╔══
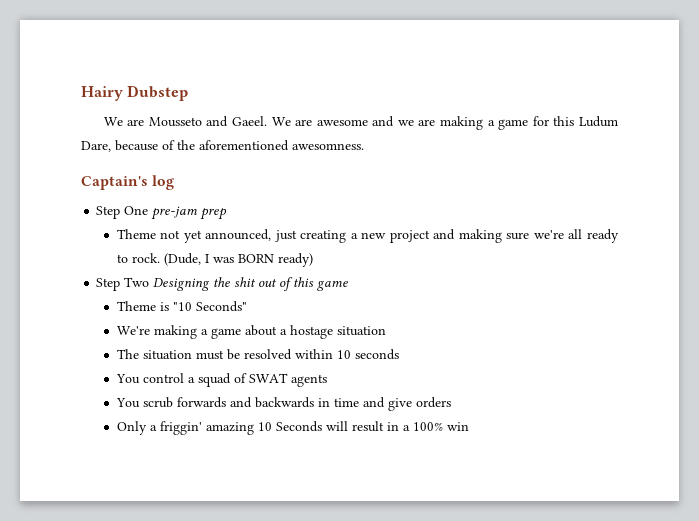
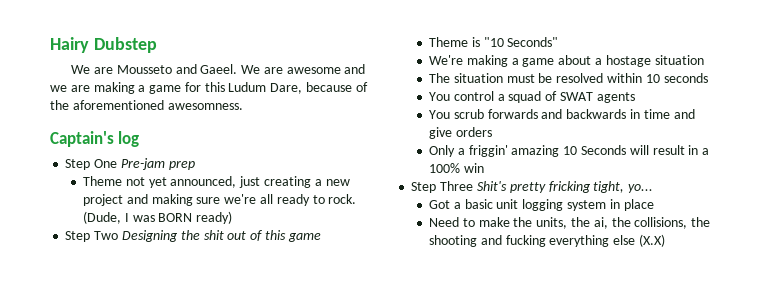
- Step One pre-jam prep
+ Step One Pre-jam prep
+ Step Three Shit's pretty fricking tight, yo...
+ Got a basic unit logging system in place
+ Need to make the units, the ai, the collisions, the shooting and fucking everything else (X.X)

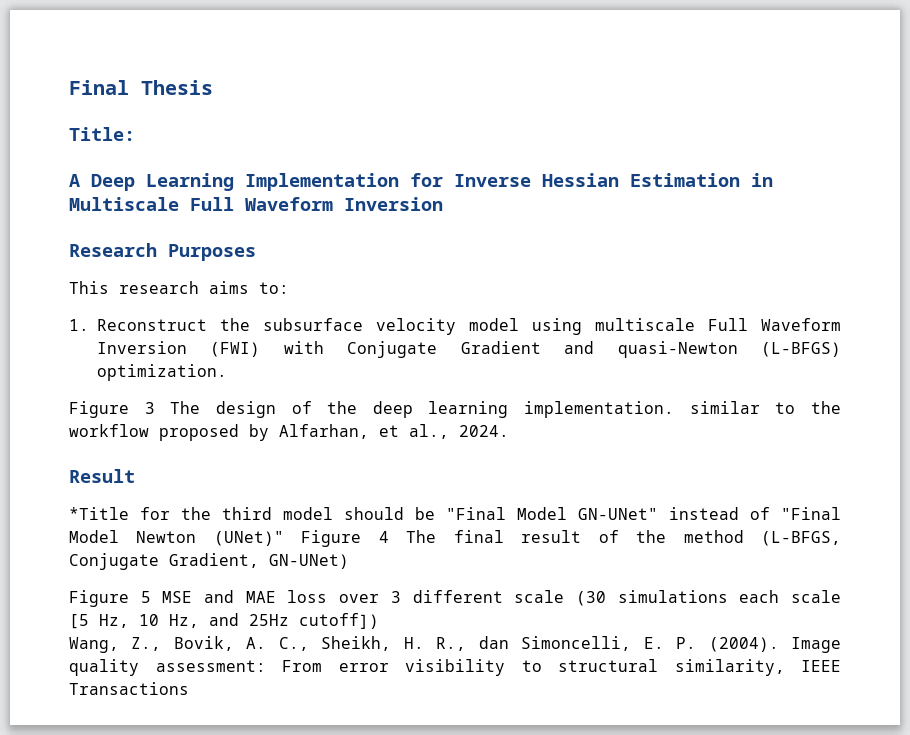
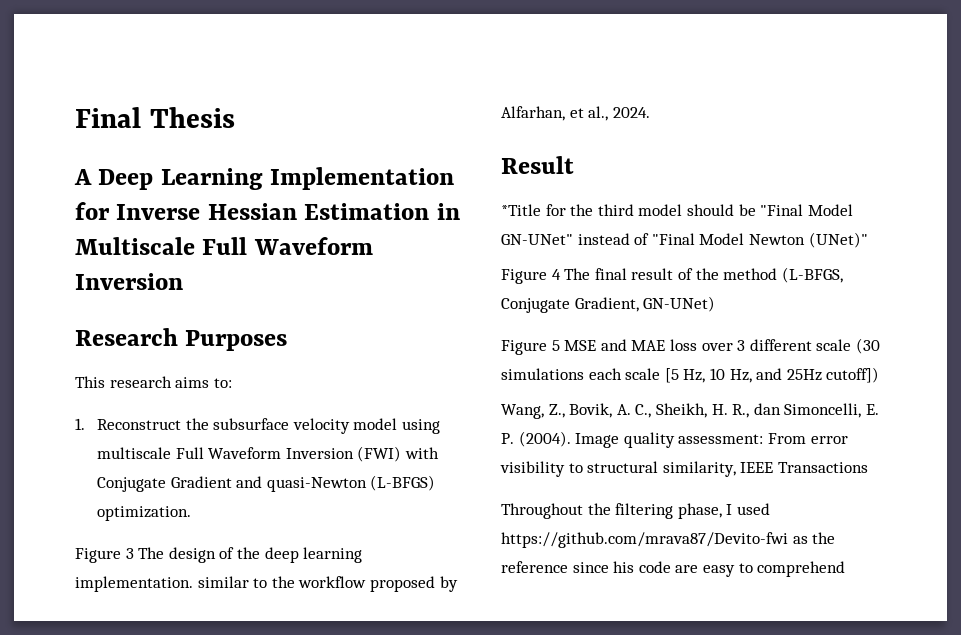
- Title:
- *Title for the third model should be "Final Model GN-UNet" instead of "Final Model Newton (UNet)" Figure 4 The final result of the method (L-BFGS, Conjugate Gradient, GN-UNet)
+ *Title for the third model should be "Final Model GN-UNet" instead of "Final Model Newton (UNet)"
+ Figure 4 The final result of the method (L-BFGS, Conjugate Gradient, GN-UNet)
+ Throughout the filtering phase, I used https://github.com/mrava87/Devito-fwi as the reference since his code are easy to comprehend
╚══
╔══
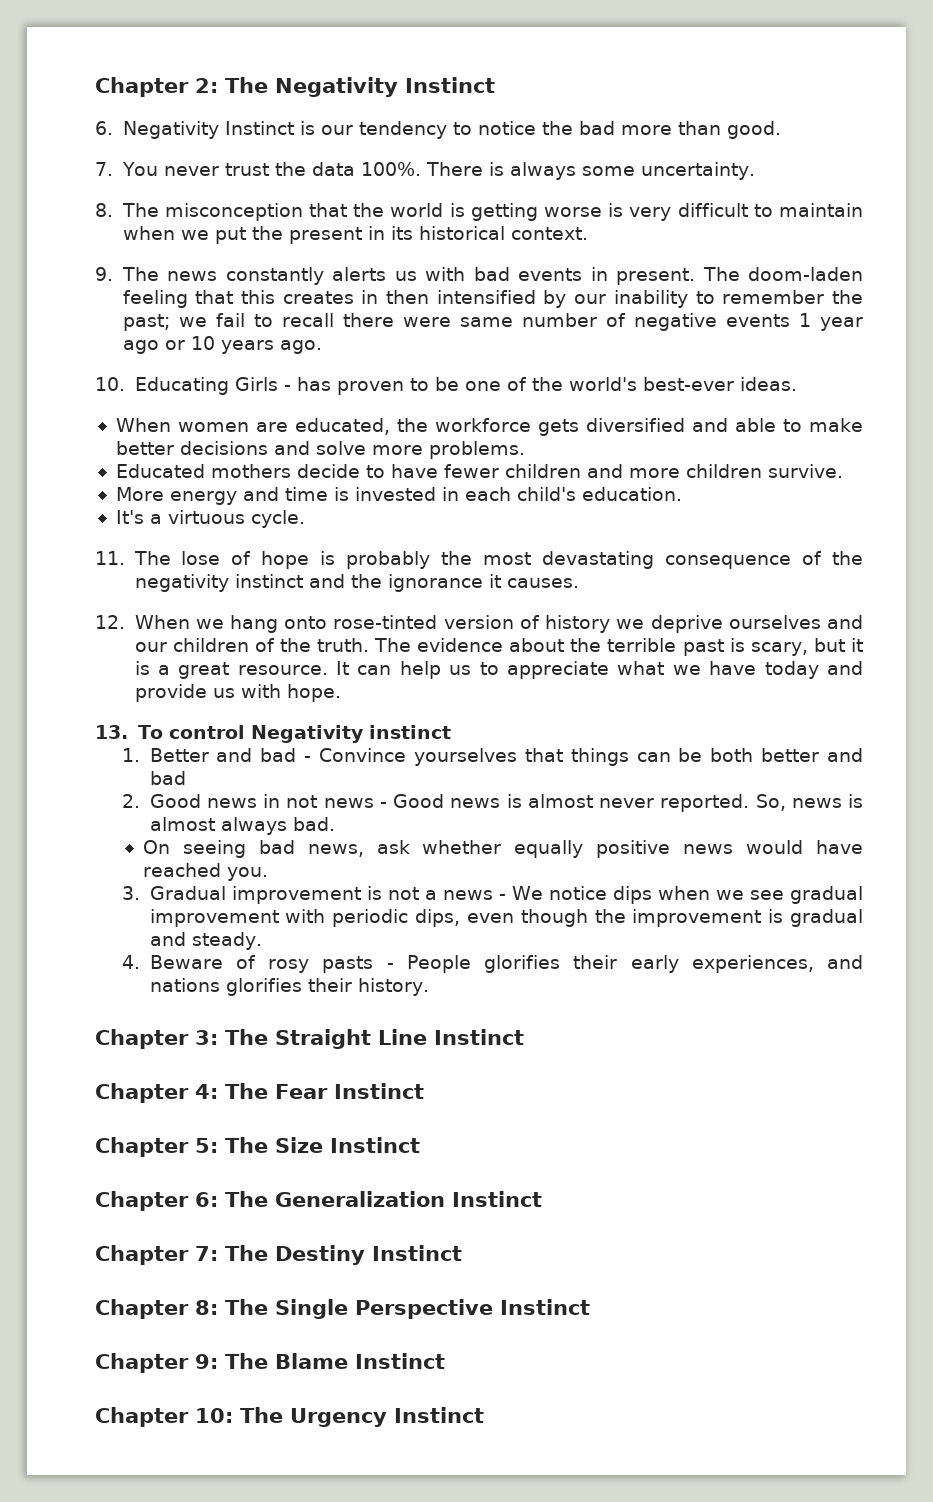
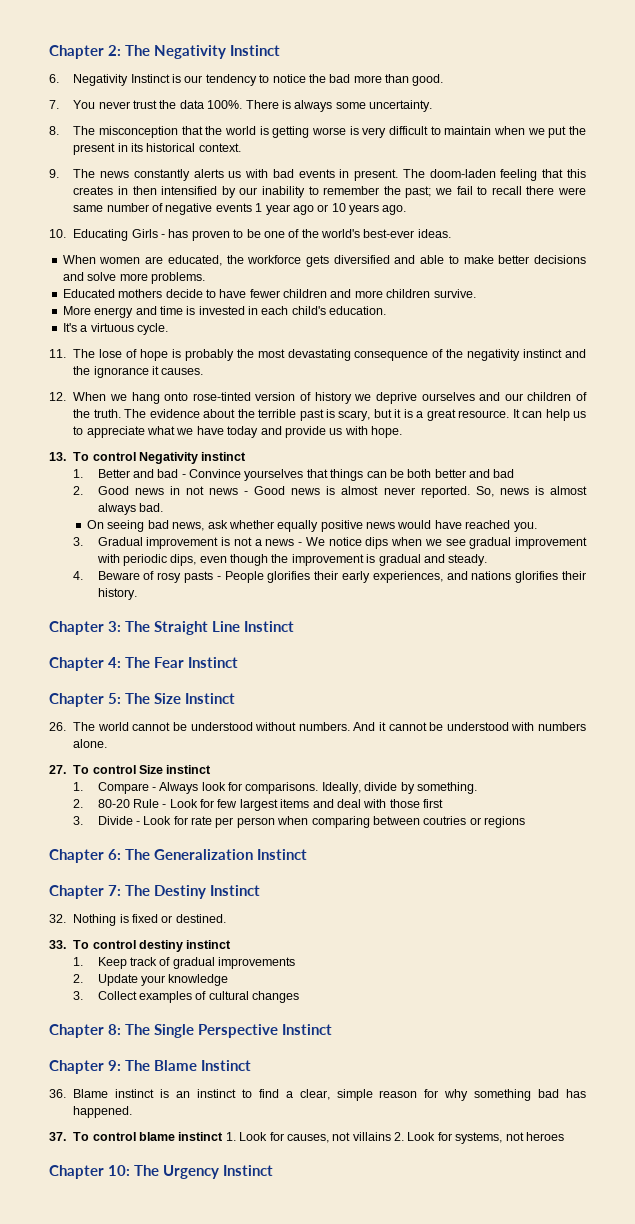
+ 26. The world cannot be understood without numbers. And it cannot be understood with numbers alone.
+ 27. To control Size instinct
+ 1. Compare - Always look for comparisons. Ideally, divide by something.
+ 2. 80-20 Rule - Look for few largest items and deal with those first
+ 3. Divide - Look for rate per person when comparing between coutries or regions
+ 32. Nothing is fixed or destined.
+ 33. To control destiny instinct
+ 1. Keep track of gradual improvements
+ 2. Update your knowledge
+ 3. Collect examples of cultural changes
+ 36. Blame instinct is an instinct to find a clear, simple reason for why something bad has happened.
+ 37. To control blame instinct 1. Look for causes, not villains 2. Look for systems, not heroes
╚══
Give again the lines of the listing above that run from the one with "everything else (X.X)" up to and including the one with "easy to comprehend". Keep them exact and omit the pictures.

→ **Result for this task**
+ Need to make the units, the ai, the collisions, the shooting and fucking everything else (X.X)

- Title:
- *Title for the third model should be "Final Model GN-UNet" instead of "Final Model Newton (UNet)" Figure 4 The final result of the method (L-BFGS, Conjugate Gradient, GN-UNet)
+ *Title for the third model should be "Final Model GN-UNet" instead of "Final Model Newton (UNet)"
+ Figure 4 The final result of the method (L-BFGS, Conjugate Gradient, GN-UNet)
+ Throughout the filtering phase, I used https://github.com/mrava87/Devito-fwi as the reference since his code are easy to comprehend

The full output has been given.